▶ [Problem details]: The lines to extract run from the first line of the entries through the line that contains "total: 3336.34 -> 3396.21"; reproduce exactly those lines and no others.

————————

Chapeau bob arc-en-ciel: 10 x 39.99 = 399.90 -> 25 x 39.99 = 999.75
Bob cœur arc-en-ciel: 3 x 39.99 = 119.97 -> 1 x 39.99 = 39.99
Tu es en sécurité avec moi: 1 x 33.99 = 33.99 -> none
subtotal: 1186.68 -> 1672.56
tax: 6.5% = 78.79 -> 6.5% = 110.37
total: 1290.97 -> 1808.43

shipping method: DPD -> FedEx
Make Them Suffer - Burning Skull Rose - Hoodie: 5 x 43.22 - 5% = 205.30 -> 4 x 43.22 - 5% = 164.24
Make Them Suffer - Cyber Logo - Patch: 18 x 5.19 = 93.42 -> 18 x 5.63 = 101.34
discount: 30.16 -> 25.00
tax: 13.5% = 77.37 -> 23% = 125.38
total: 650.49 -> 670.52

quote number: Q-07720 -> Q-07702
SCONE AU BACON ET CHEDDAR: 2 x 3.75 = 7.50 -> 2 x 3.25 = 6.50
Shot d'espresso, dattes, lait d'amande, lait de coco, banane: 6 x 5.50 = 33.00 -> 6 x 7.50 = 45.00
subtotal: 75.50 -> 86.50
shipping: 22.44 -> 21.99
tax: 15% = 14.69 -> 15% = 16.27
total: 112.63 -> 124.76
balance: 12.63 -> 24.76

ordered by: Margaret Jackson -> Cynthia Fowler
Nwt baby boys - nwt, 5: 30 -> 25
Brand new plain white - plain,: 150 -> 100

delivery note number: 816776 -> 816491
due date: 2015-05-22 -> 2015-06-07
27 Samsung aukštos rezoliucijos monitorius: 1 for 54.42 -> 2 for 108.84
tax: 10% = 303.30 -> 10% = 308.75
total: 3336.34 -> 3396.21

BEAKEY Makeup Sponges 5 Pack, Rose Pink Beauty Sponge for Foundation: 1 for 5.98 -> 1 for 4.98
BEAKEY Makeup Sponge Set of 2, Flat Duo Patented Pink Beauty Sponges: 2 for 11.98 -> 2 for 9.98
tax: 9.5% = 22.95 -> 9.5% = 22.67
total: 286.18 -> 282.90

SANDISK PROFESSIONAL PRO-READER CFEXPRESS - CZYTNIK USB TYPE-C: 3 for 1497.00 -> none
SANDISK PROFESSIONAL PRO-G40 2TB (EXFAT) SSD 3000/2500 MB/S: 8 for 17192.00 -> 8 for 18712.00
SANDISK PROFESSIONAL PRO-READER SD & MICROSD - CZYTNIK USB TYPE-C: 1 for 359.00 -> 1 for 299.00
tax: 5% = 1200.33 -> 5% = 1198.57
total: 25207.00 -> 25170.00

————————

▶ [Your solution]:
Chapeau bob arc-en-ciel: 10 x 39.99 = 399.90 -> 25 x 39.99 = 999.75
Bob cœur arc-en-ciel: 3 x 39.99 = 119.97 -> 1 x 39.99 = 39.99
Tu es en sécurité avec moi: 1 x 33.99 = 33.99 -> none
subtotal: 1186.68 -> 1672.56
tax: 6.5% = 78.79 -> 6.5% = 110.37
total: 1290.97 -> 1808.43

shipping method: DPD -> FedEx
Make Them Suffer - Burning Skull Rose - Hoodie: 5 x 43.22 - 5% = 205.30 -> 4 x 43.22 - 5% = 164.24
Make Them Suffer - Cyber Logo - Patch: 18 x 5.19 = 93.42 -> 18 x 5.63 = 101.34
discount: 30.16 -> 25.00
tax: 13.5% = 77.37 -> 23% = 125.38
total: 650.49 -> 670.52

quote number: Q-07720 -> Q-07702
SCONE AU BACON ET CHEDDAR: 2 x 3.75 = 7.50 -> 2 x 3.25 = 6.50
Shot d'espresso, dattes, lait d'amande, lait de coco, banane: 6 x 5.50 = 33.00 -> 6 x 7.50 = 45.00
subtotal: 75.50 -> 86.50
shipping: 22.44 -> 21.99
tax: 15% = 14.69 -> 15% = 16.27
total: 112.63 -> 124.76
balance: 12.63 -> 24.76

ordered by: Margaret Jackson -> Cynthia Fowler
Nwt baby boys - nwt, 5: 30 -> 25
Brand new plain white - plain,: 150 -> 100

delivery note number: 816776 -> 816491
due date: 2015-05-22 -> 2015-06-07
27 Samsung aukštos rezoliucijos monitorius: 1 for 54.42 -> 2 for 108.84
tax: 10% = 303.30 -> 10% = 308.75
total: 3336.34 -> 3396.21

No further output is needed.